I’v been reading about melody generation and stumbled to this article describing melodic interpretation of L-systems. I tested the idea with sonic pi using simple regexp magic. This idea somehow resembles use of markov chains, but instead of playing the next variation the melody is generated in multiple generations. Now its super simple, but i’m planning to implement more features as part of ziffers notation.

axioms = {"0"=> "60 0 0 60 0", "60"=>"? 60 ?" }
start = "0"

6.times {start = start.gsub(Regexp.union(axioms.keys),axioms) }
notes = start.split(" ")

notes.each do |note|
  if note=="0" then
    sleep 0.25
  elsif note=="?" then
    play rrand_i(60,80) if note=="?"
    sleep 0.25
  else
    play note.to_i
    sleep 0.25
  end
end

Have fun trying out your own rules/axioms.


#2

I googled more about L-Systems and found this article about grammar based composition. I realized that my earlier implementation was more of a forward chaining rule machine than L-system. Single gsub in a loop was changing the matches multiple times in the same generation, where L-system algorithm should only change same characters once in a generation.
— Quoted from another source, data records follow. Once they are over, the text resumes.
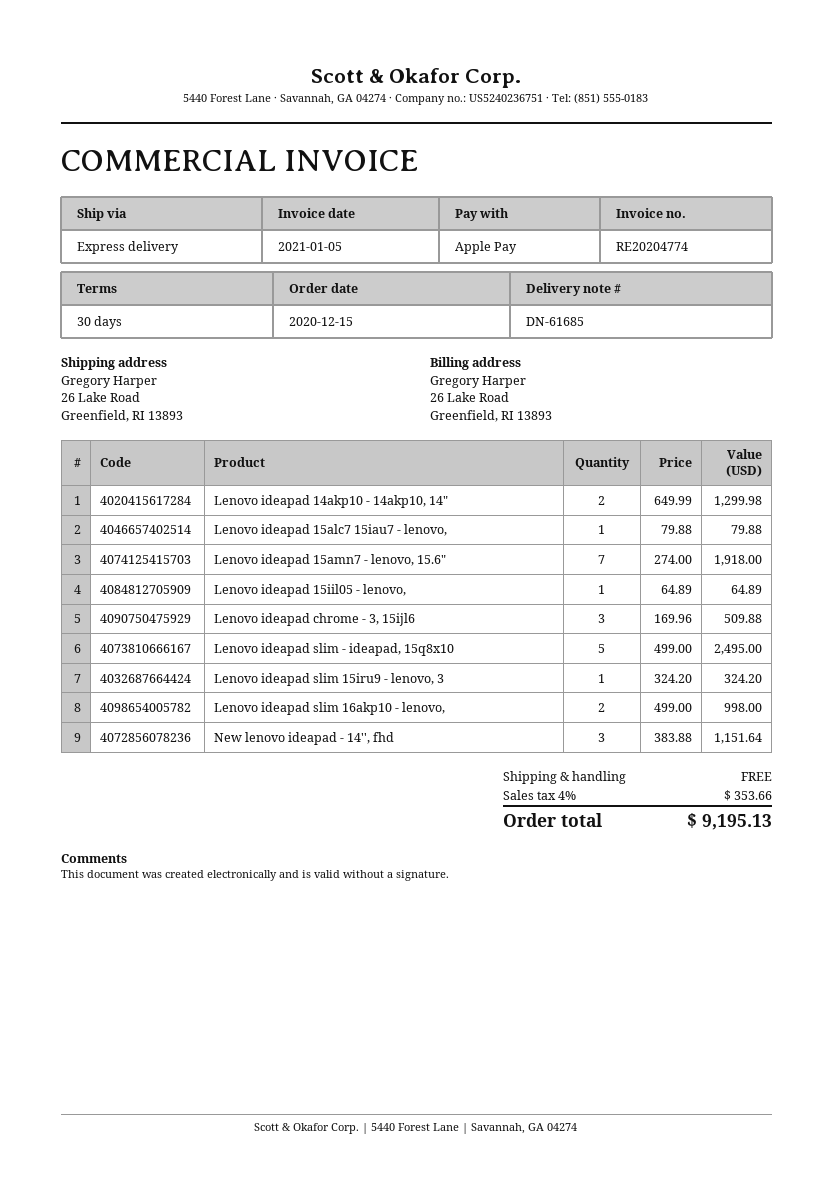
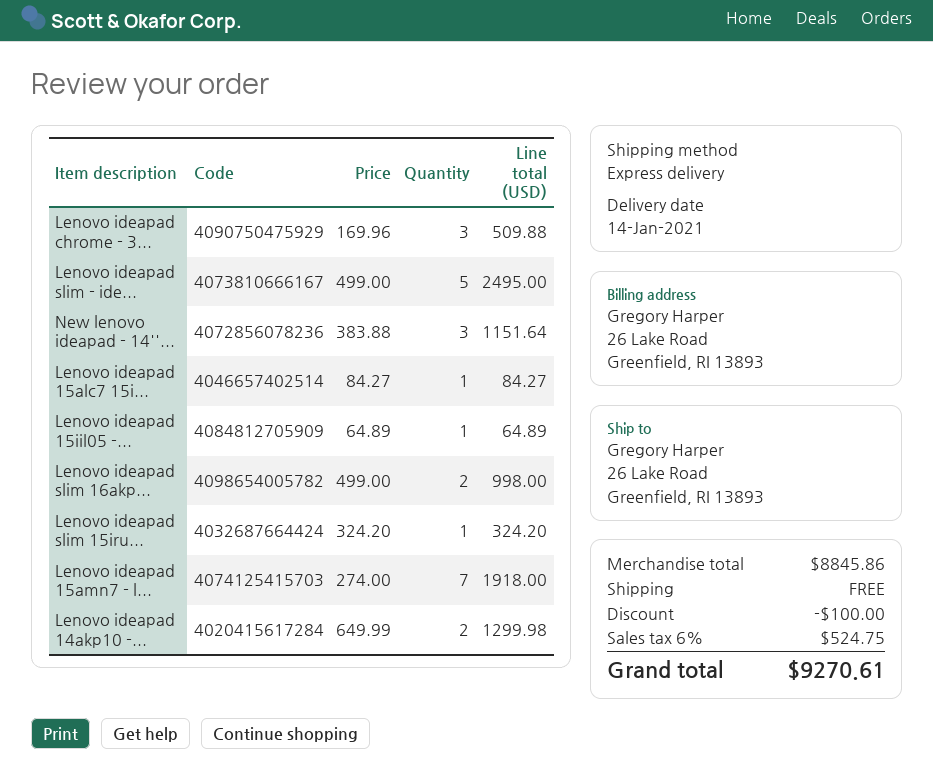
Lenovo ideapad 15alc7 15iau7 - lenovo,: 1 x 79.88 = 79.88 -> 1 x 84.27 = 84.27
discount: none -> 100.00
tax: 4% = 353.66 -> 6% = 524.75
total: 9195.13 -> 9270.61

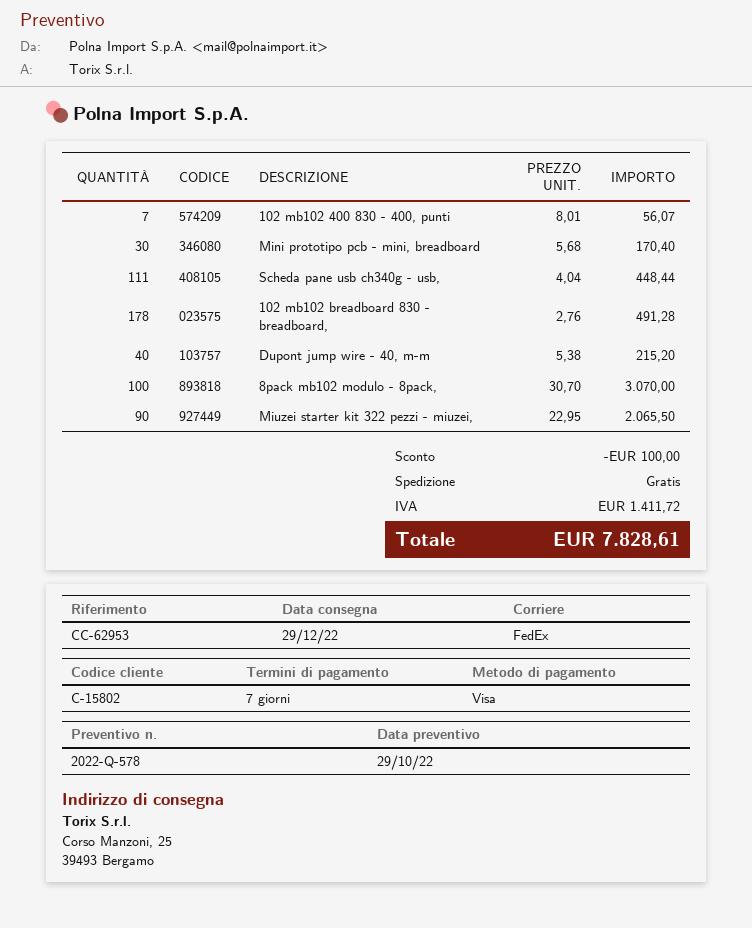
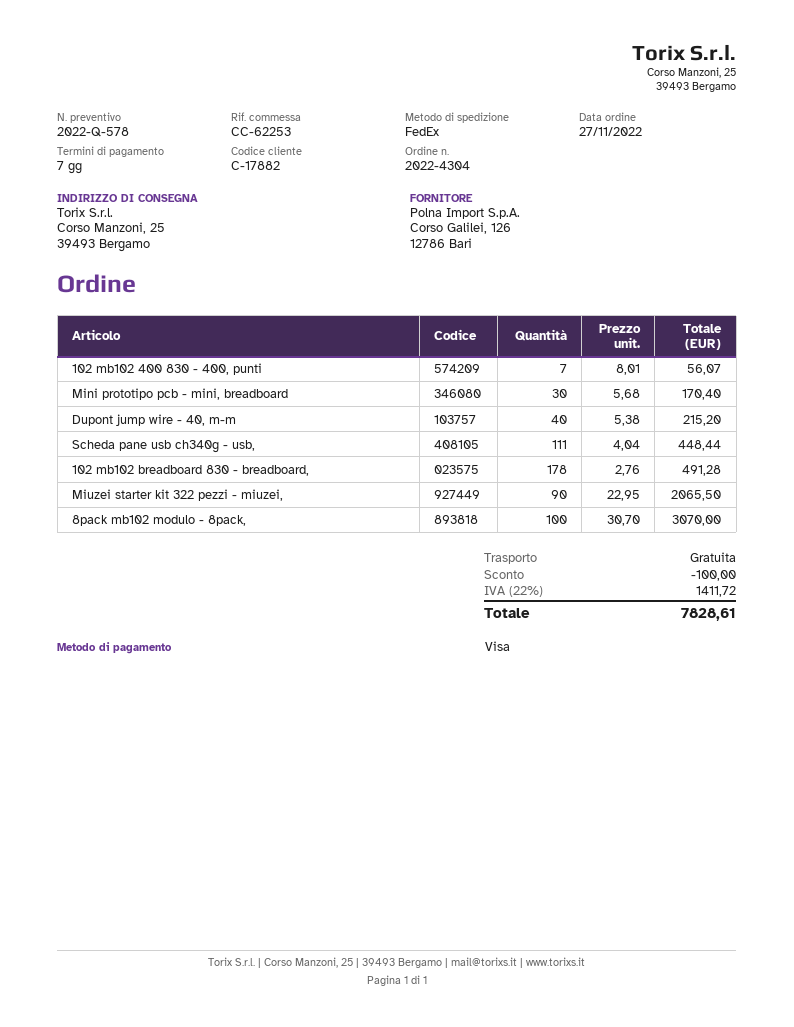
customer number: C-15802 -> C-17882
reference: CC-62953 -> CC-62253

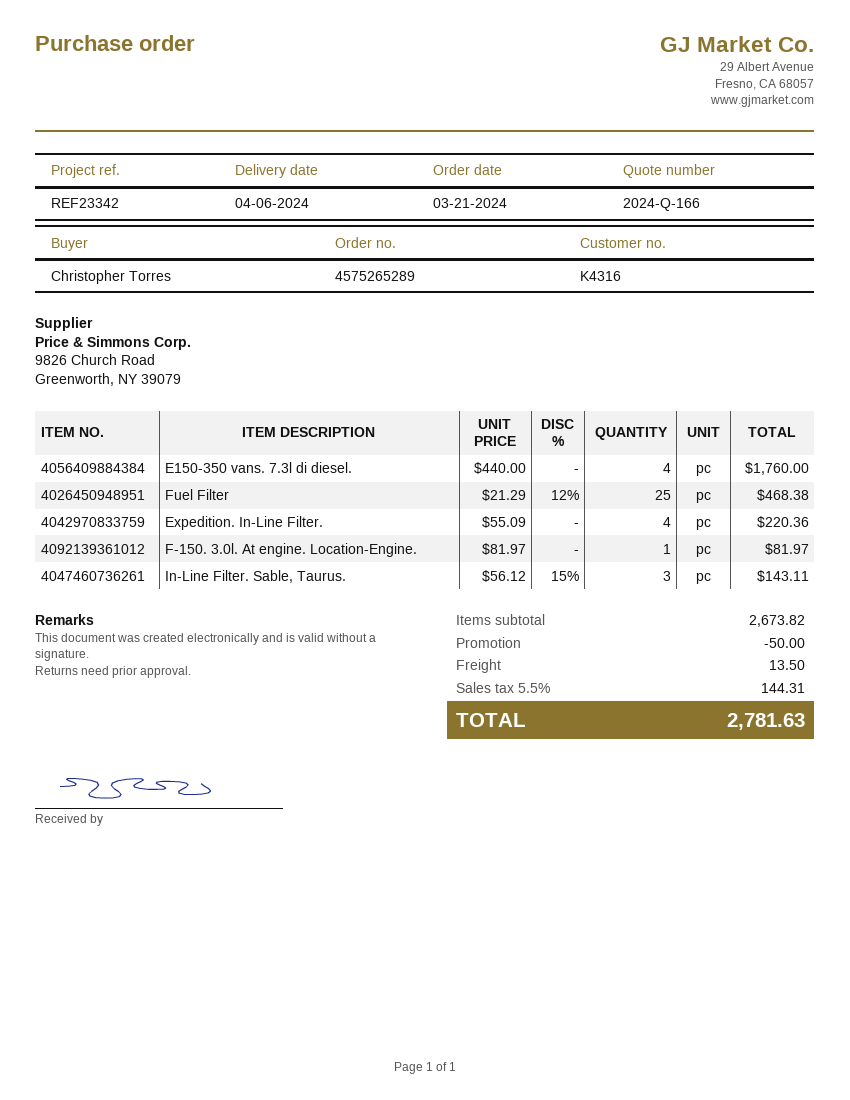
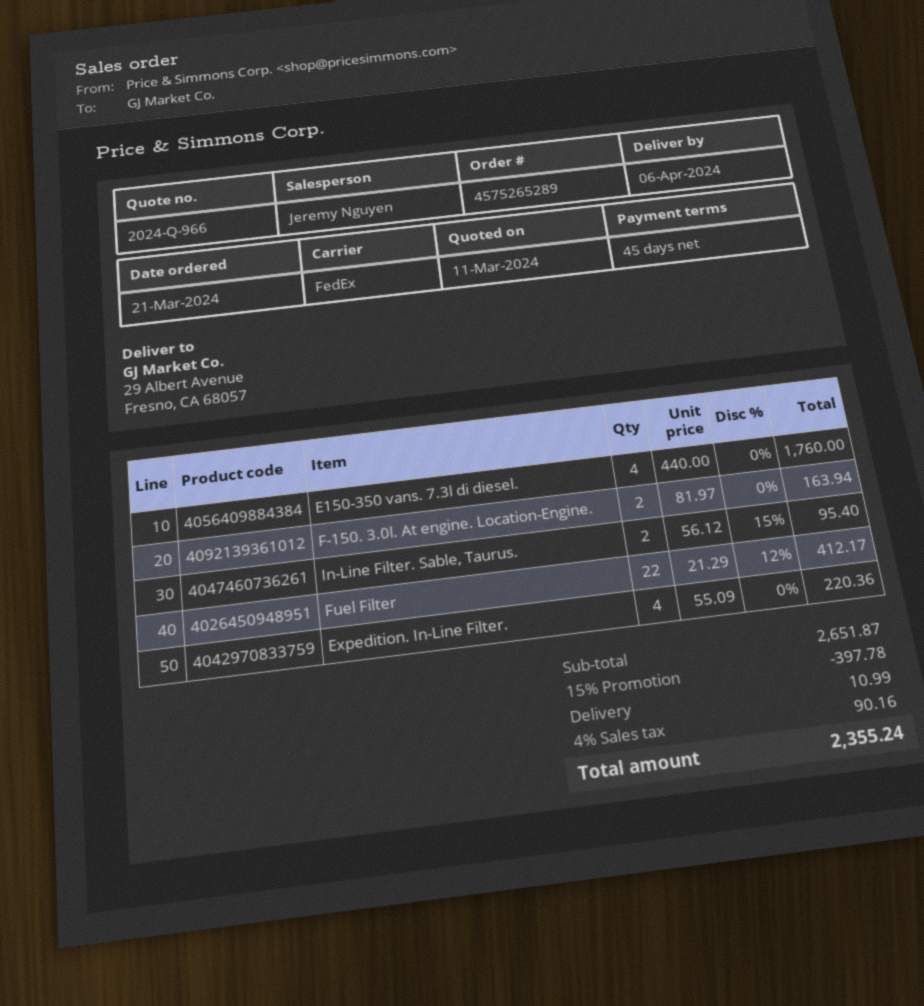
quote number: 2024-Q-166 -> 2024-Q-966
Fuel Filter: 25 x 21.29 - 12% = 468.38 -> 22 x 21.29 - 12% = 412.17
F-150. 3.0l. At engine. Location-Engine.: 1 x 81.97 = 81.97 -> 2 x 81.97 = 163.94
In-Line Filter. Sable, Taurus.: 3 x 56.12 - 15% = 143.11 -> 2 x 56.12 - 15% = 95.40
subtotal: 2673.82 -> 2651.87
discount: 50.00 -> 397.78
shipping: 13.50 -> 10.99
tax: 5.5% = 144.31 -> 4% = 90.16
total: 2781.63 -> 2355.24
I created new version that uses regexp trick to escape the changed values and unescape the values after all rules have been run against the generation:

def l_system(ax,rules,gen)
  gen.times.collect do
    ax = rules.each_with_object(ax.dup) do |(k,v),s|
      s.gsub!(/{{.*?}}|(#{k.is_a?(String) ? Regexp.escape(k) : k})/) do |m|
        g = Regexp.last_match.captures
        if g[0] then
          "{{#{v}}}" # Escape
        else
          m # If escaped
        end
      end
    end
    ax = ax.gsub(/{{(.*?)}}/) {$1}
  end
end

This function creates array of the generations, which can be parsed and played as a whole:

n = l_system(" c ",{"c"=>"e","e"=>"c g c", "g"=>""},5)
n = n.flatten.join.split(" ").ring
live_loop :play do
  play n.tick
  sleep 0.25
end

You can also use regular expression as a key. Depending on the rules it might be better to play only the last generation:

n = l_system(" c ",{/[c|g]/=>"e d","e"=>"c g c"},4)
n = n[3].split(" ").ring
live_loop :play do
  play n.tick
  sleep 0.25
end

I also implemented stochastic rules and randomization support for ziffers. For rest of the examples you need to include or run ziffers.rb and ziffers_utils.rb in free buffers. You can now use zplay directly to play fractal melodies generated by the lsystem function. This example plays the generation 4:

zplay "1", rules: {"1"=>"q1324","2"=>"q5e1456","3"=>"-5342+"}, gen: 4

L-system function can also be used to produce a ring from all of the generations:

n = lsystem("12e3456",{"1"=>"[2,4]","2"=>"[1,5]","3"=>"5","4"=>"3","5"=>"[1,3]"},10).ring

live_loop :p do
  sample :bd_tek
  zplay n.tick
end

Stochastic rules can be written using “0.3%=” in the beginning of the value-pair. This example creates random degrees based on 20% probability:

zplay "1234", rules: {/[1-7]/=>"0.2%=(1..9;qqe)"}, gen: 4

Parametric extensions can be defined using regexp groups and corresponding $(1-9) pointers. Calculations inside single quotes are evaluated before the replacement. Here is example of ziffers playing fibonacci sequences as degrees:

n = lsystem "1 1", {/(\d+) (\d+)/=>"$2 '$2+$1'"}, 30
n = n.flatten.ring
live_loop :fib do
  zplay n.tick
end

Context dependent rules can be written using regex groups or lookahead etc. syntax. This example matches group next to 1 and feeds that value back to the replacement creating ascending melody:

zplay "1", rules: {/(3)1/=>"q'$1+1'1'$1+2'",/[1-7]/=>"e313"}, gen: 4

I think that combining the L-system algorithm with such degree based syntax that can also represent note lengths might be a novel idea. What do you think? Hardest part is to come up with the rules that produce nice melodies. I would love to hear what you can come up with.